Aim of the exercise
From the entries that follow, copy every line with the word "FRANÇAIS".

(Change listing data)
——————

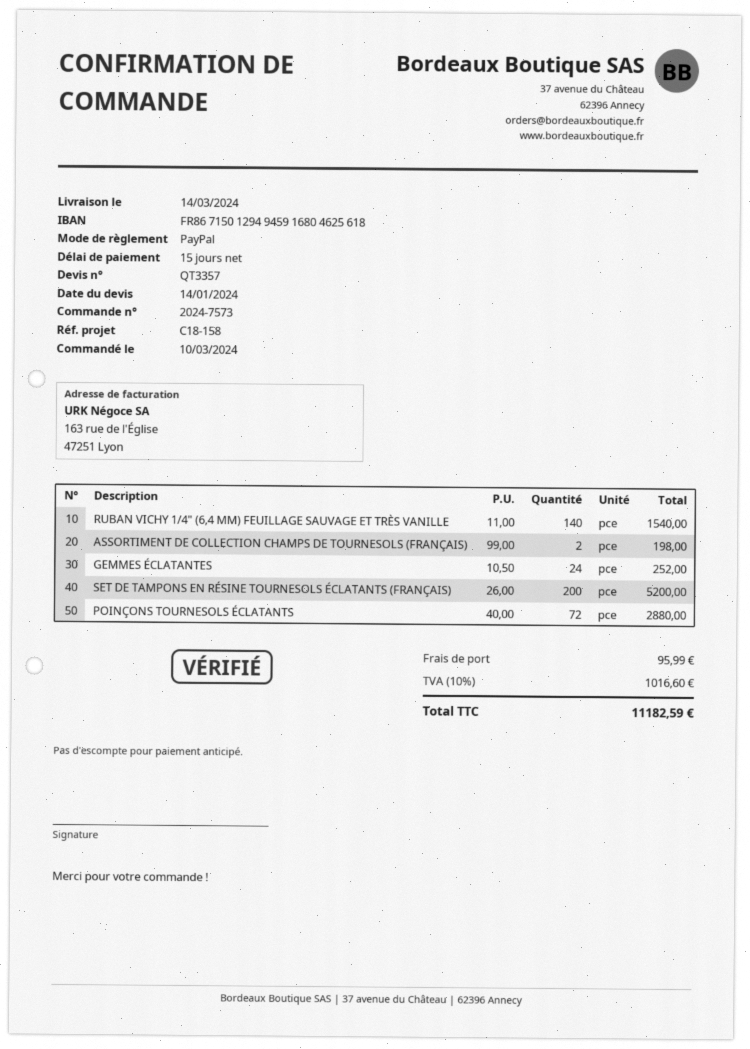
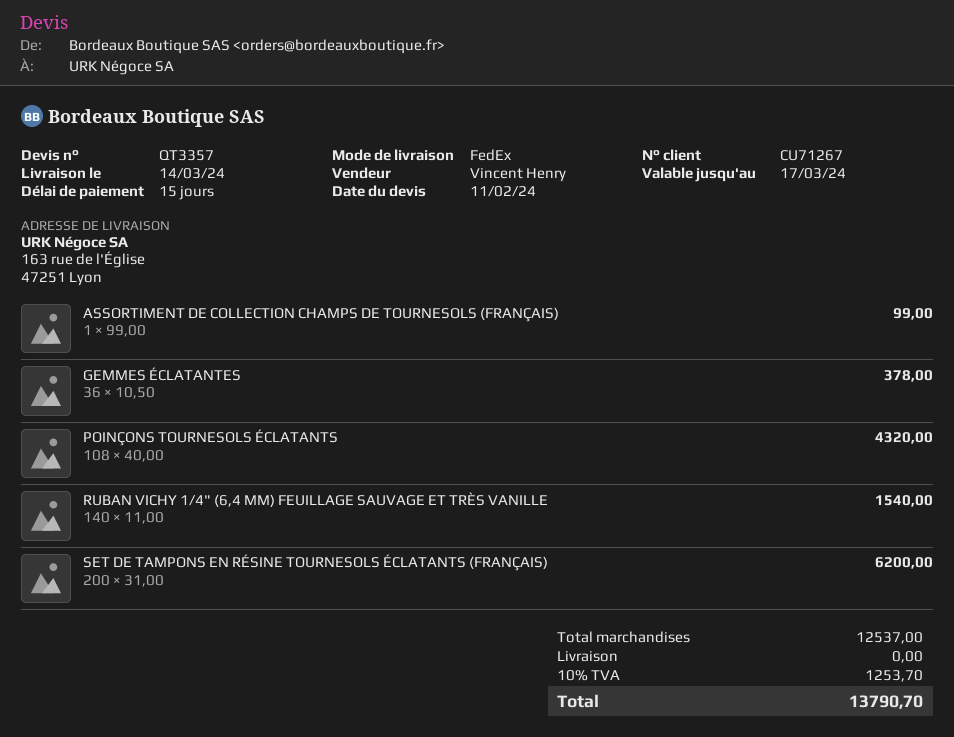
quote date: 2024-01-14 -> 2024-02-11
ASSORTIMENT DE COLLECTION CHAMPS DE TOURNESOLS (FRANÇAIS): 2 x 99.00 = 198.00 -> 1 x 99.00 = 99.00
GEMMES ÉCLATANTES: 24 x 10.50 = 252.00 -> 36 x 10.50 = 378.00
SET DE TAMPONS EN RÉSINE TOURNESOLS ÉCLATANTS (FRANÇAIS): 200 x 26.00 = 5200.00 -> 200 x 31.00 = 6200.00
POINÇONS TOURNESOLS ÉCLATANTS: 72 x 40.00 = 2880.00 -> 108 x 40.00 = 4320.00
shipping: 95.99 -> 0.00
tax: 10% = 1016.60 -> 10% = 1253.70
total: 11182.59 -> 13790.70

——————

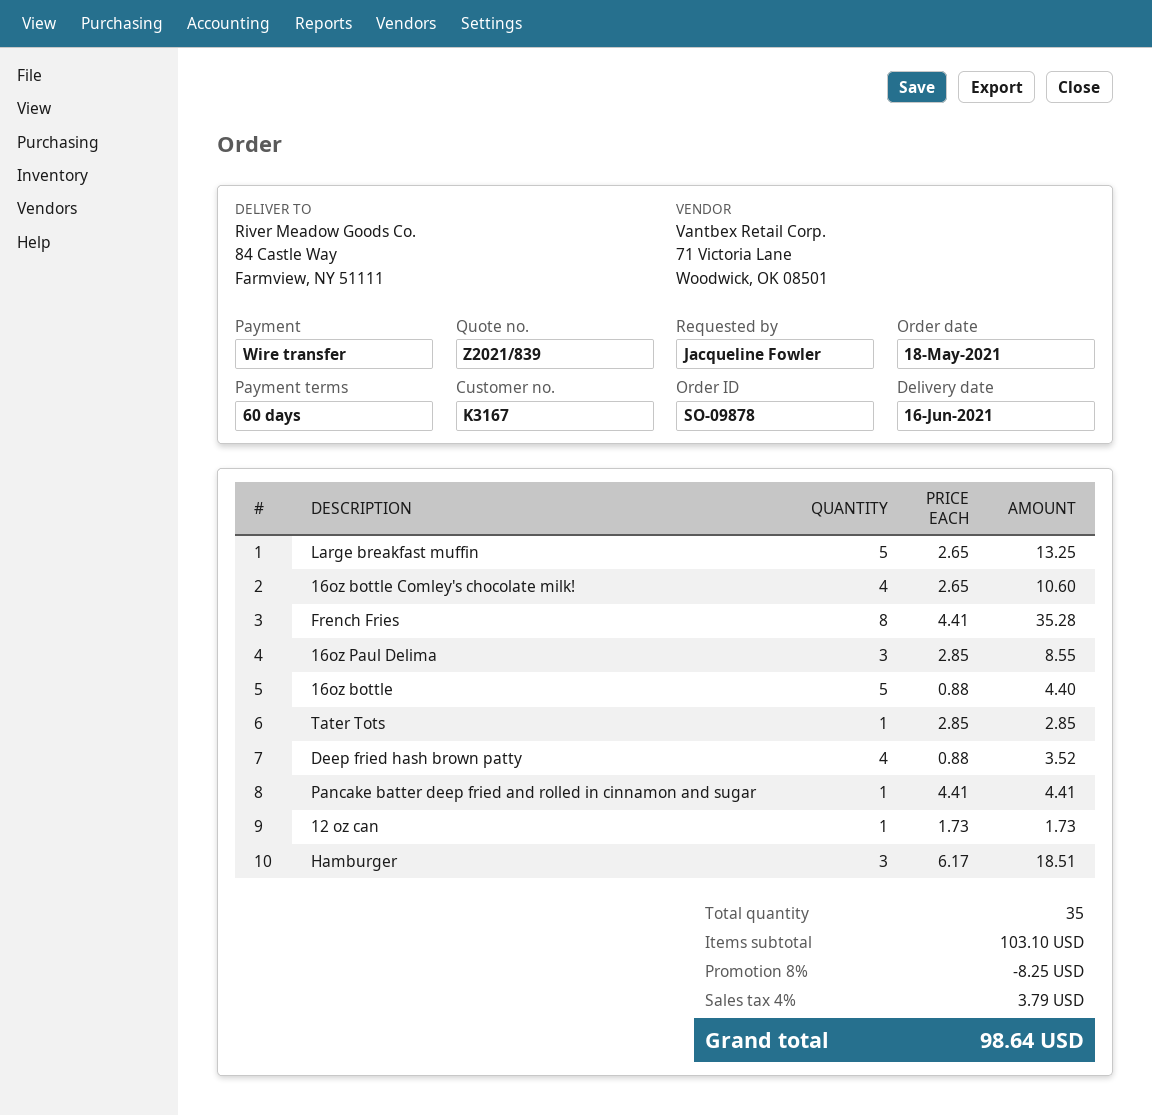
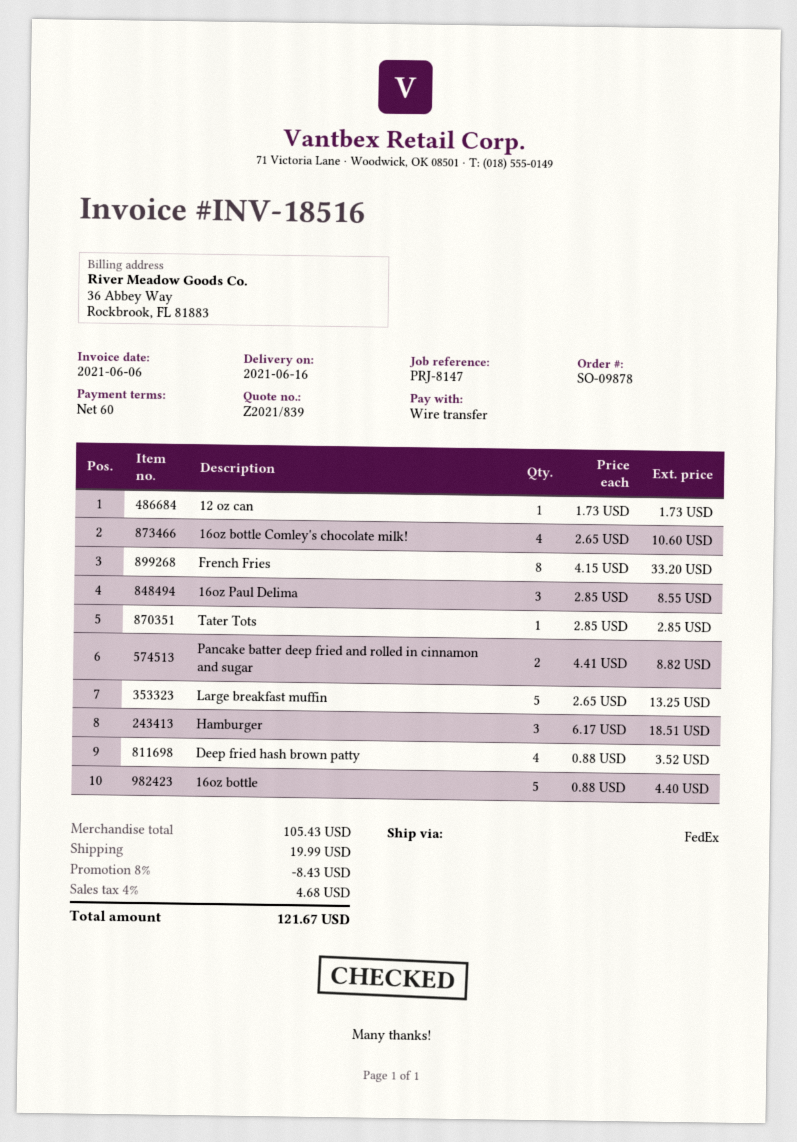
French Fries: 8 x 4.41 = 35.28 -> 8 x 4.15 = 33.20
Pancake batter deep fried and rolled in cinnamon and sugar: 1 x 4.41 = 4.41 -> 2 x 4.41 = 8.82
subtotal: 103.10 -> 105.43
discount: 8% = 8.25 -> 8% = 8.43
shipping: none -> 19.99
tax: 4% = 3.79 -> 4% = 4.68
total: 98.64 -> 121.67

——————

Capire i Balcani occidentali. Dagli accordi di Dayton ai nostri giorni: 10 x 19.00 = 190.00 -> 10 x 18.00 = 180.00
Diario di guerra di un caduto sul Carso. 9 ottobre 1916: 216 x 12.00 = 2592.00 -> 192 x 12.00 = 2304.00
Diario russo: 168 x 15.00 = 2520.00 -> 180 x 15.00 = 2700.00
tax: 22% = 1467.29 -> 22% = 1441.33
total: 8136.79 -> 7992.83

——————

Output for this exercise
ASSORTIMENT DE COLLECTION CHAMPS DE TOURNESOLS (FRANÇAIS): 2 x 99.00 = 198.00 -> 1 x 99.00 = 99.00
SET DE TAMPONS EN RÉSINE TOURNESOLS ÉCLATANTS (FRANÇAIS): 200 x 26.00 = 5200.00 -> 200 x 31.00 = 6200.00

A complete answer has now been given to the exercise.